• **THE PROBLEM**: Which lines of the data below include the string "that"? Return each of them.

EXTRACTED DATA Block Start

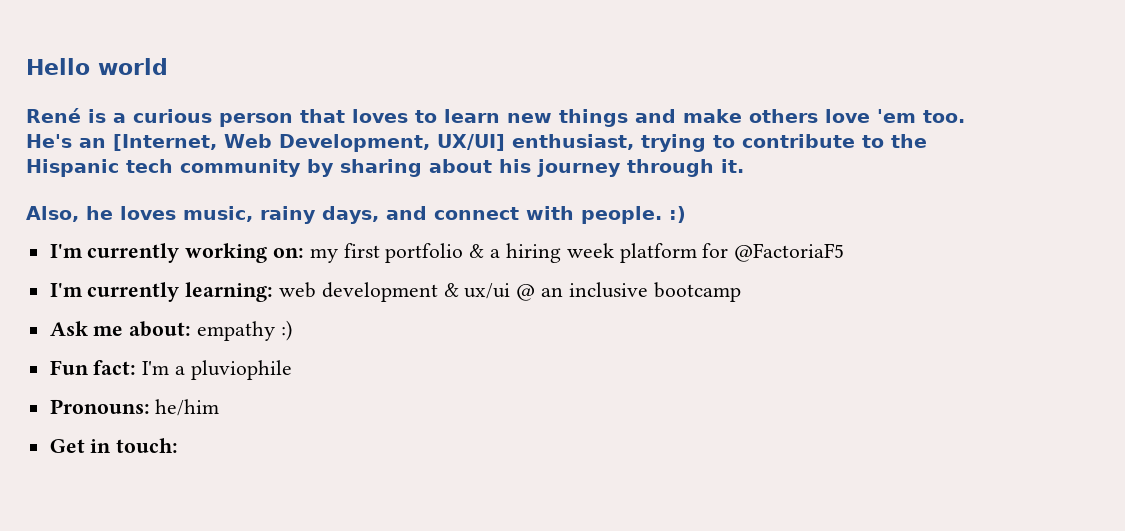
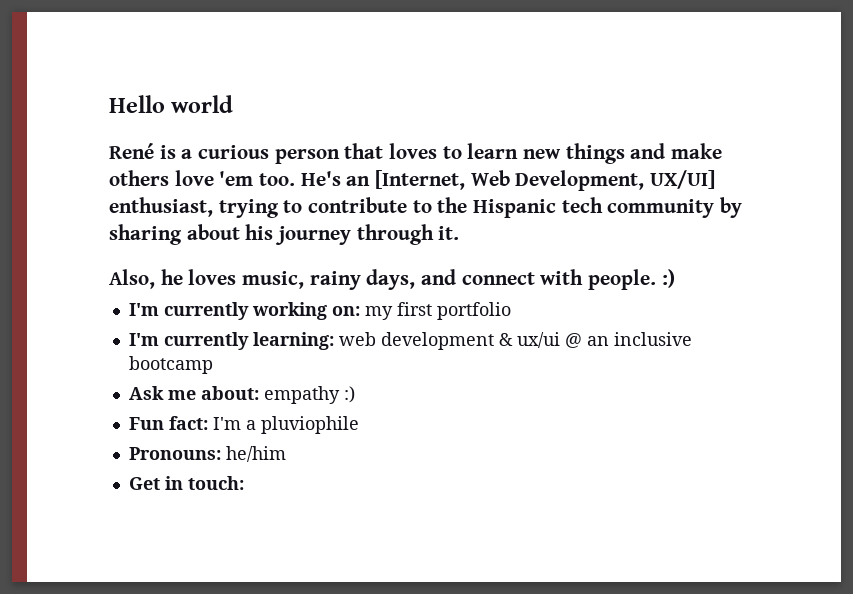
- I'm currently working on: my first portfolio & a hiring week platform for @FactoriaF5
+ I'm currently working on: my first portfolio

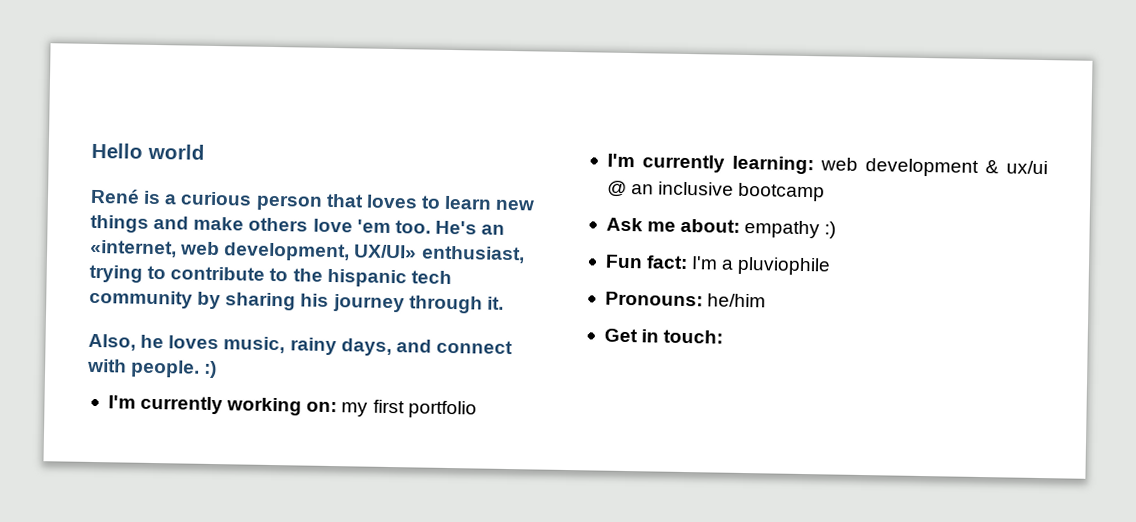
- He's an [Internet, Web Development, UX/UI] enthusiast, trying to contribute to the Hispanic tech community by sharing about his journey through it.
+ He's an «internet, web development, UX/UI» enthusiast, trying to contribute to the hispanic tech community by sharing his journey through it.

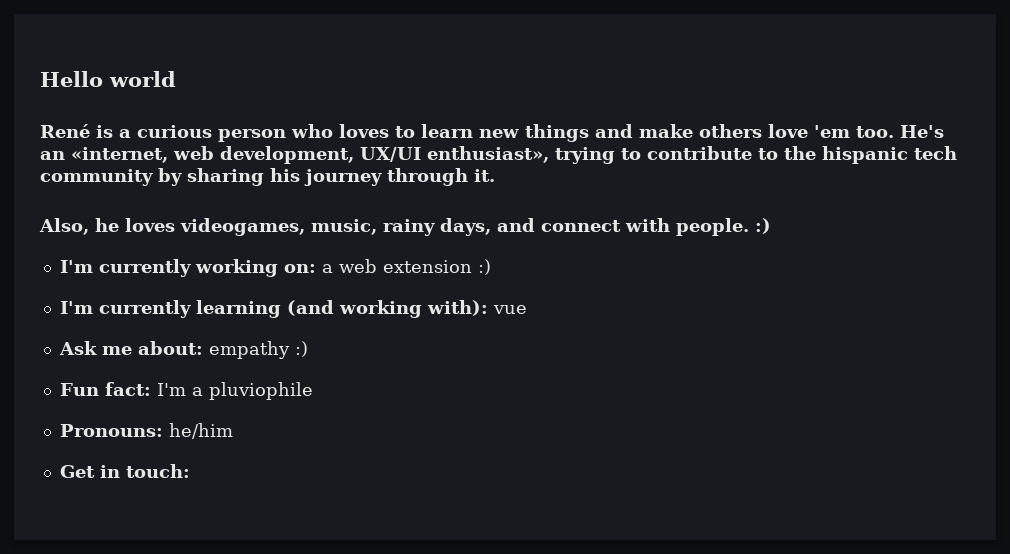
- René is a curious person that loves to learn new things and make others love 'em too.
+ René is a curious person who loves to learn new things and make others love 'em too.
- He's an «internet, web development, UX/UI» enthusiast, trying to contribute to the hispanic tech community by sharing his journey through it.
+ He's an «internet, web development, UX/UI enthusiast», trying to contribute to the hispanic tech community by sharing his journey through it.
- Also, he loves music, rainy days, and connect with people. :)
+ Also, he loves videogames, music, rainy days, and connect with people. :)
- I'm currently working on: my first portfolio
- I'm currently learning: web development & ux/ui @ an inclusive bootcamp
+ I'm currently working on: a web extension :)
+ I'm currently learning (and working with): vue

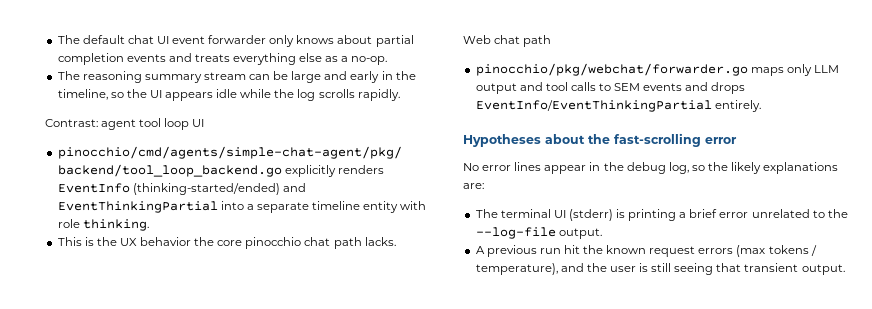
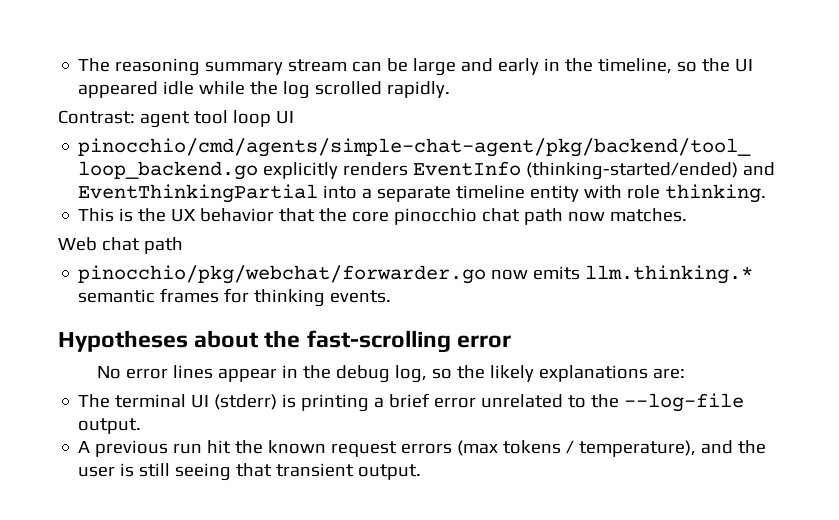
- The default chat UI event forwarder only knows about partial completion events and treats everything else as a no-op.
- The reasoning summary stream can be large and early in the timeline, so the UI appears idle while the log scrolls rapidly.
+ The reasoning summary stream can be large and early in the timeline, so the UI appeared idle while the log scrolled rapidly.
- This is the UX behavior the core pinocchio chat path lacks.
+ This is the UX behavior that the core pinocchio chat path now matches.
- pinocchio/pkg/webchat/forwarder.go maps only LLM output and tool calls to SEM events and drops EventInfo/EventThinkingPartial entirely.
+ pinocchio/pkg/webchat/forwarder.go now emits llm.thinking.* semantic frames for thinking events.

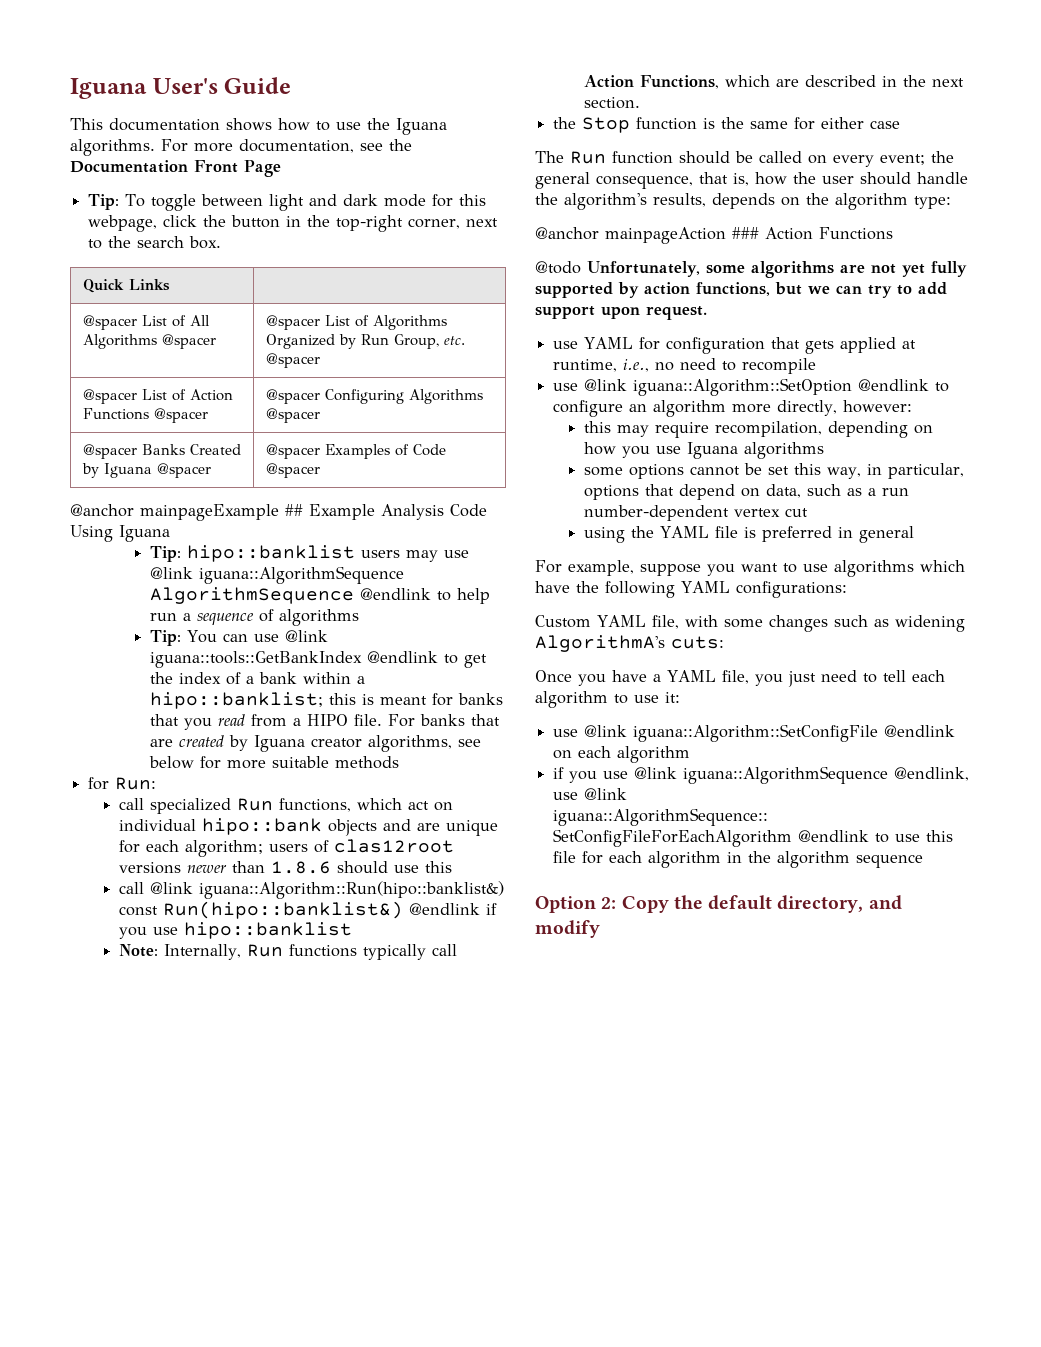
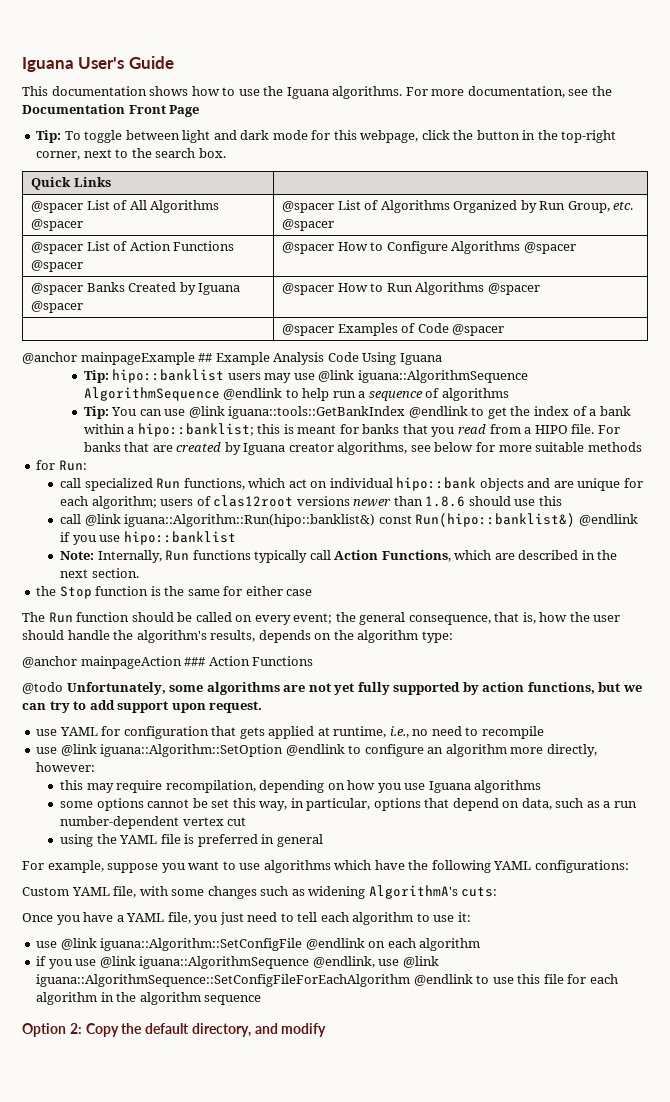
- @spacer List of Action Functions @spacer | @spacer Configuring Algorithms @spacer
+ @spacer List of Action Functions @spacer | @spacer How to Configure Algorithms @spacer
- @spacer Banks Created by Iguana @spacer | @spacer Examples of Code @spacer
+ @spacer Banks Created by Iguana @spacer | @spacer How to Run Algorithms @spacer
+ | @spacer Examples of Code @spacer

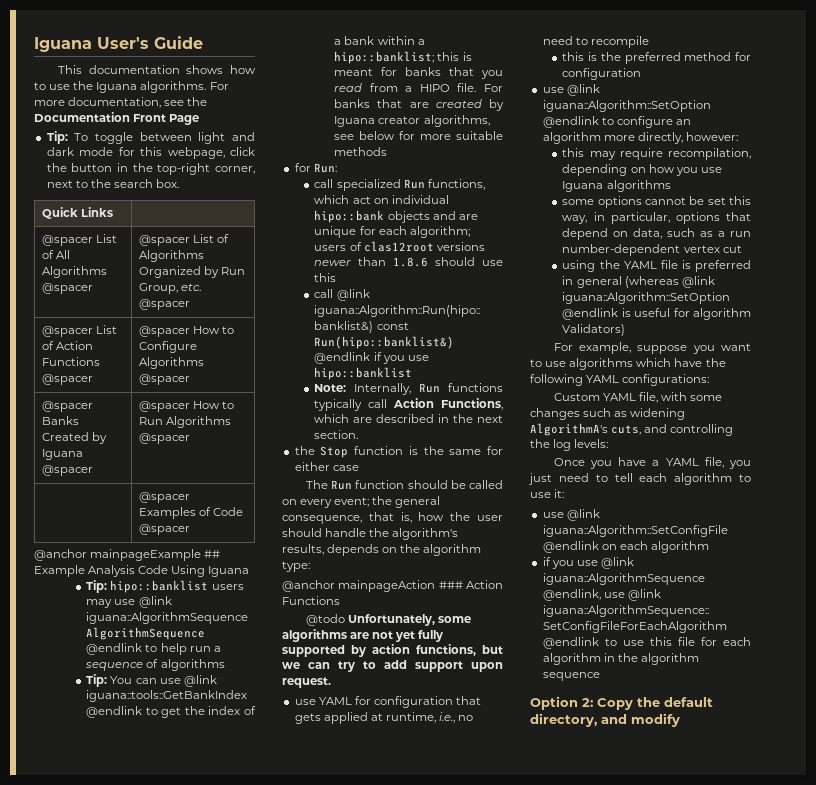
+ this is the preferred method for configuration
- using the YAML file is preferred in general
+ using the YAML file is preferred in general (whereas @link iguana::Algorithm::SetOption @endlink is useful for algorithm Validators)
- Custom YAML file, with some changes such as widening AlgorithmA's cuts:
+ Custom YAML file, with some changes such as widening AlgorithmA's cuts, and controlling the log levels:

EXTRACTED DATA Block End

• **ANSWER FOR THIS EXERCISE**:
- René is a curious person that loves to learn new things and make others love 'em too.
+ This is the UX behavior that the core pinocchio chat path now matches.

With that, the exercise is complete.